7. Terrorists. By this classification is meant, not a distinct party, but a grouping of individuals who may, philosophically, belong to any one of the previous categories. They differ from their more academic brethren of revolt only in method, not in principle or objective. A terrorist may have been an embittered Liberal who has become drunk on bad ink and decides to fling a bomb, wreck an imperial rain, or stab a policeman. Or he may be a calculating criminal caught red-handed while perpetrating an inhuman crime, but without the resources to convince a jury that he was "momentarily unbalanced" or "mentally sick" in the Clarence Darrow sense. In any case, his proposal is to write in blood what he cannot get before the public by printer's ink.

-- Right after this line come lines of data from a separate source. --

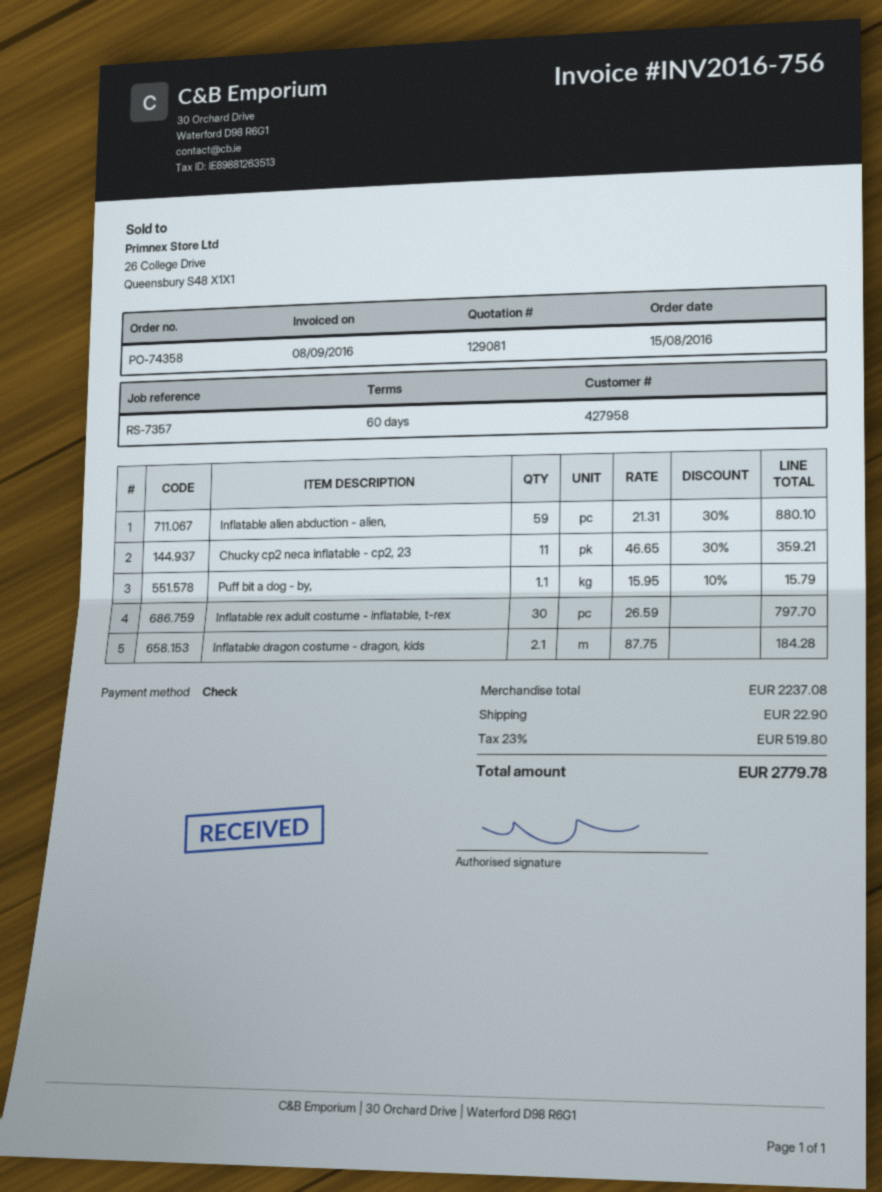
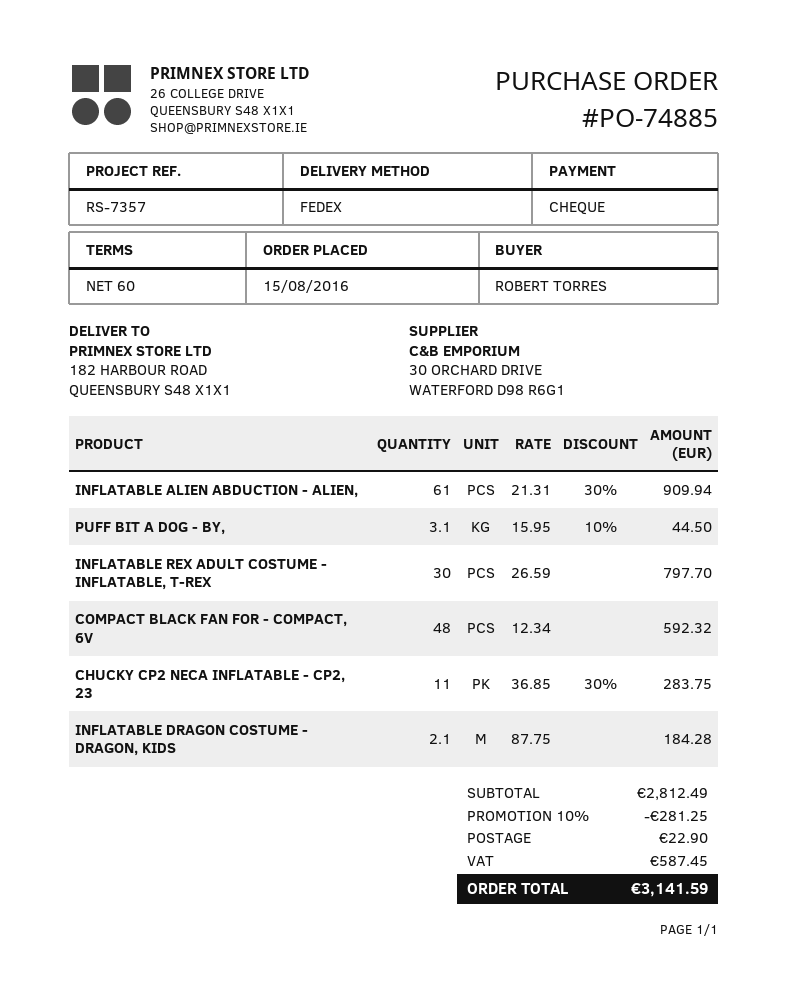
order number: PO-74358 -> PO-74885
Inflatable alien abduction - alien,: 59 x 21.31 - 30% = 880.10 -> 61 x 21.31 - 30% = 909.94
Chucky cp2 neca inflatable - cp2, 23: 11 x 46.65 - 30% = 359.21 -> 11 x 36.85 - 30% = 283.75
Puff bit a dog - by,: 1.1 x 15.95 - 10% = 15.79 -> 3.1 x 15.95 - 10% = 44.50
COMPACT BLACK FAN FOR - COMPACT, 6V: none -> 48 x 12.34 = 592.32
subtotal: 2237.08 -> 2812.49
discount: none -> 10% = 281.25
tax: 519.80 -> 587.45
total: 2779.78 -> 3141.59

The Bolshevik or Marxian Communist of the Left does not effectively appear in the ranks of Russian revolutionists until a somewhat later date; we shall devote a later volume to a study of that figure, the reincarnation and synthesis of all previous revolutionary characters.

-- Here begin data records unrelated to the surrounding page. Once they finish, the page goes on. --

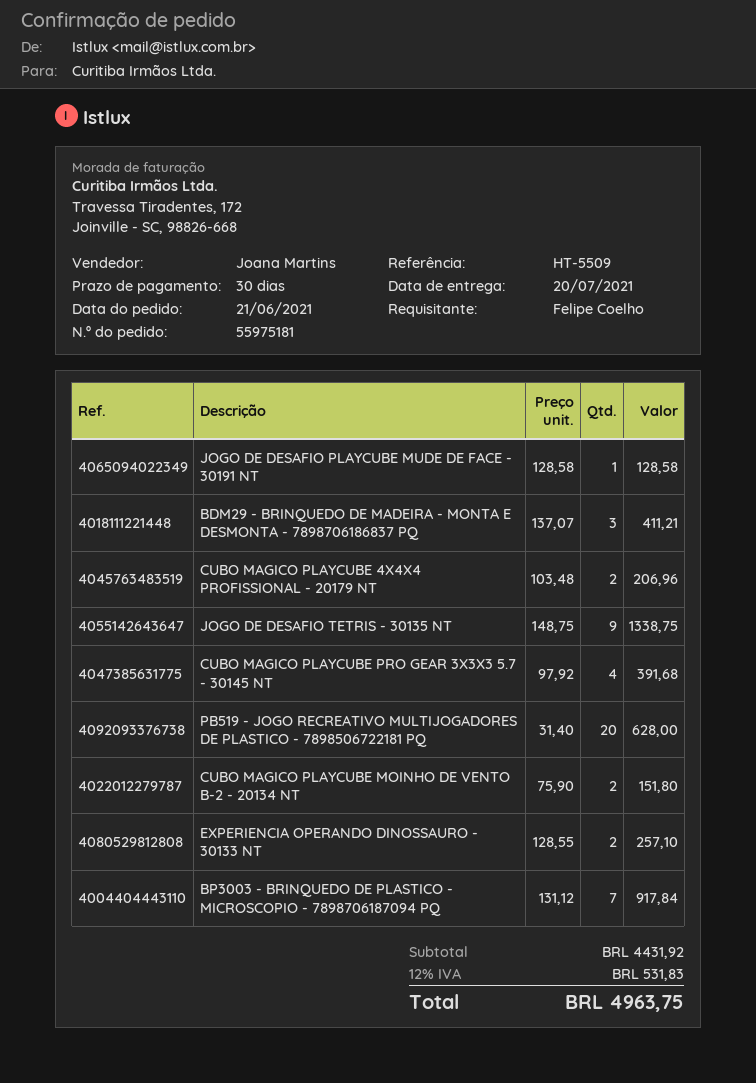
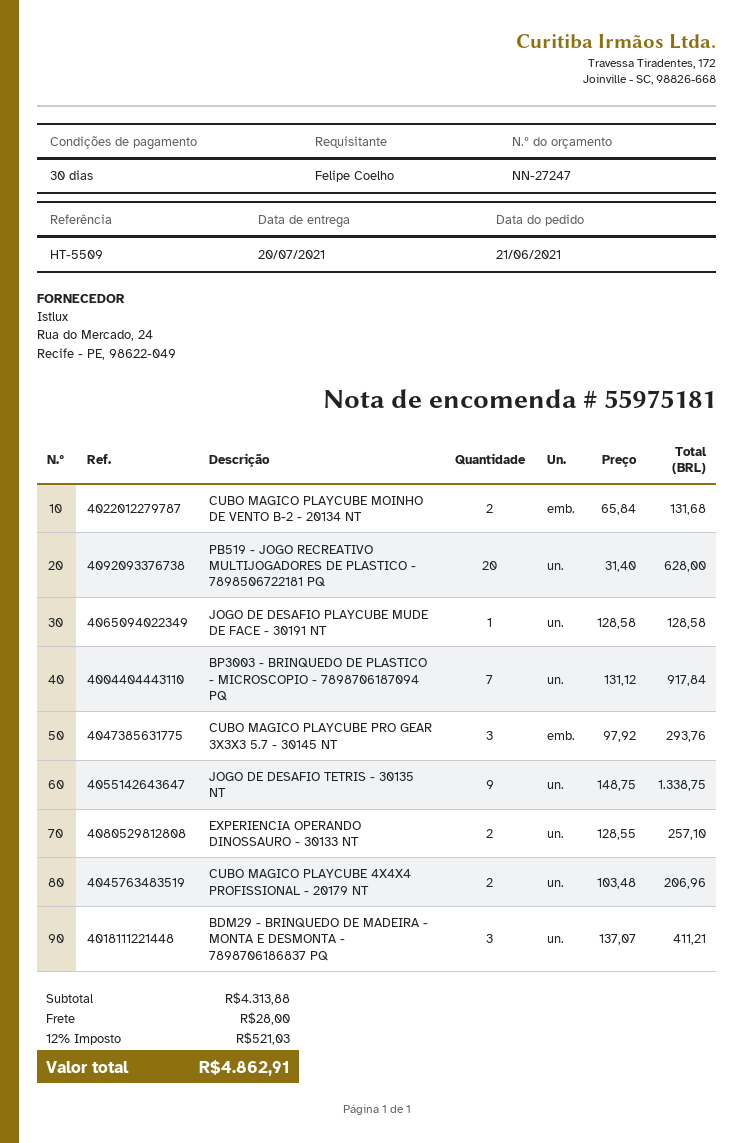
CUBO MAGICO PLAYCUBE PRO GEAR 3X3X3 5.7 - 30145 NT: 4 x 97.92 = 391.68 -> 3 x 97.92 = 293.76
CUBO MAGICO PLAYCUBE MOINHO DE VENTO B-2 - 20134 NT: 2 x 75.90 = 151.80 -> 2 x 65.84 = 131.68
subtotal: 4431.92 -> 4313.88
shipping: none -> 28.00
tax: 12% = 531.83 -> 12% = 521.03
total: 4963.75 -> 4862.91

Under the passport system a man could neither move from one town to another without governmental permission nor change his living quarters within a given town without registration. Thus the accumulation of visas and registration stamps on a man's passport furnished the police with a full account of his every movement. Neither could he sleep outside his own house, without the porter, or the house janitor, reporting the suspicious circumstances at the nearest police station. A man could as well hope to live without a soul as without a passport in Imperial Russia.(6) The rule of "intensified vigilance," as it was called, permitted the police and the detectives of the Third Department of Chancery to search and arrest individuals, enter homes, and search private residences without warrant. Government control of the press required supervision of all written articles by unsympathetic and, oftentimes, uncultivated censors, who not only suppressed at will news items an articles even faintly criticizing the administration, but even articles in the field of history, literature, or geography, which they might not have liked, or could not understand. The Liberals and revolutionists replied by the secret publications described by Stepniak in his remarkable volume, called Underground Russia. Prince Kropotkin narrates how easily it was done. He was returning from abroad with heavy consignment of radical literature.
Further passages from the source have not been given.